PanCO: An Open-Label, Single-Arm Pilot Study of Phosphorus-32 Microparticles in Unresectable Locally Advanced Pancreatic Adenocarcinoma with FOLFIRINOX or Gemcitabine + Nab-Paclitaxel Chemotherapies
Session type: Poster / e-Poster / Silent Theatre session
LAPC is associated with a poor prognosis. Current standard treatment is limited to chemotherapy or chemo-radiotherapy. P-32 Microparticles is a brachytherapy device that implants a predetermined dose of P-32 into pancreatic tumours via endoscopic ultrasound (EUS) guidance. This reports the results of pilot study in combination with chemotherapy.

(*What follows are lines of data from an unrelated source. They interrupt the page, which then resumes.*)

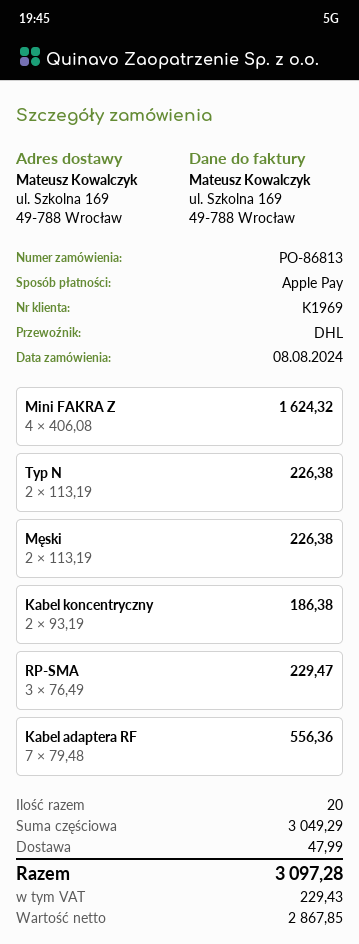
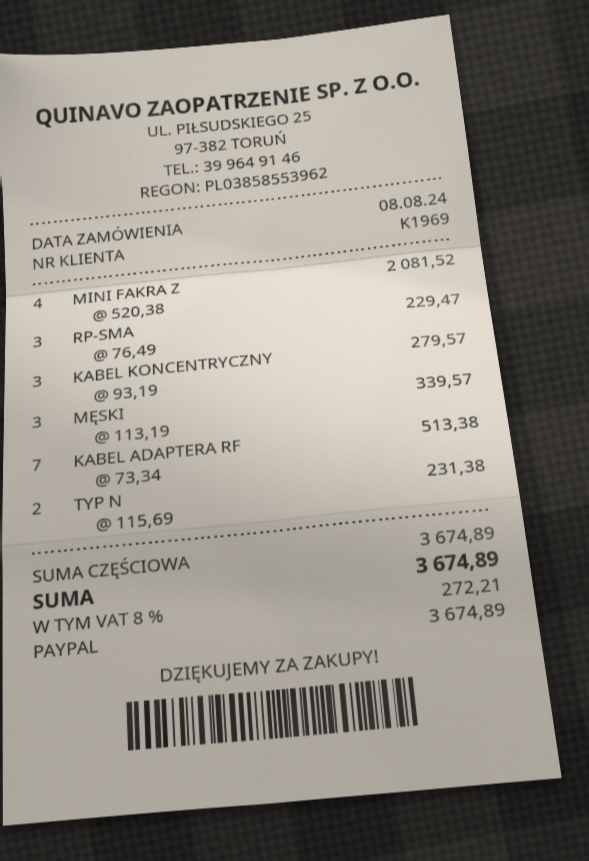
payment method: Apple Pay -> PayPal
Mini FAKRA Z: 4 x 406.08 = 1624.32 -> 4 x 520.38 = 2081.52
Typ N: 2 x 113.19 = 226.38 -> 2 x 115.69 = 231.38
Męski: 2 x 113.19 = 226.38 -> 3 x 113.19 = 339.57
Kabel koncentryczny: 2 x 93.19 = 186.38 -> 3 x 93.19 = 279.57
Kabel adaptera RF: 7 x 79.48 = 556.36 -> 7 x 73.34 = 513.38
subtotal: 3049.29 -> 3674.89
shipping: 47.99 -> none
tax: 229.43 -> 272.21
total: 3097.28 -> 3674.89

Patients received either GNP or FOLFIRINOX. P-32 was implanted at week 4 or 5. Dose of P-32 was calculated from tumour volume to deliver an absorbed dose of 100 Gy. Diffusion pattern of P-32 suspension was assessed by EUS and bremsstrahlung SPECT/CT. Toxicity was graded using CTCAE v4.0. Response was assessed using RECIST 1.1 with CT scans every 8 weeks and FDG-PET scans at baseline and week 12.
50 patients were enrolled (Intent-to-Treat population (ITT)) of which 42 were implanted with P-32 (Per Protocol population (PP)). 10 received FOLFIRINOX and 40 GNP. Median age was 65; 28 were male; all had a PS 0/1.
39 adverse events were related to study device/procedure of which 2 were grade 3 (abdominal pain, fatigue). No serious device- or radiation-related toxicities reported.
PP Local Disease Control Rate at Week 16 was 90%; 95% CI: 77-97% and at Week 24 was 71%; 95% CI: 55-84%.
Median change in tumour volume from Baseline to Week 16 and Week 24 was -38% (range +89% to -90%) and -27.5% (+139% to -79%).
Overall Response Rate (ORR) was 31%; 95% CI: 18-47%.
Ten (24%) patients underwent surgical resection with 8 achieving R0 margins.
Median Overall Survival (OS) was 16 months (PP population.)
The use of EUS-guided implantation of P-32 is feasible, with an acceptable safety profile in combination with first-line chemotherapy for LAPC patients. Encouraging OS, ORR and DCR are observed. Further follow-up to inform results of local progression free survival and progression free survival is warranted.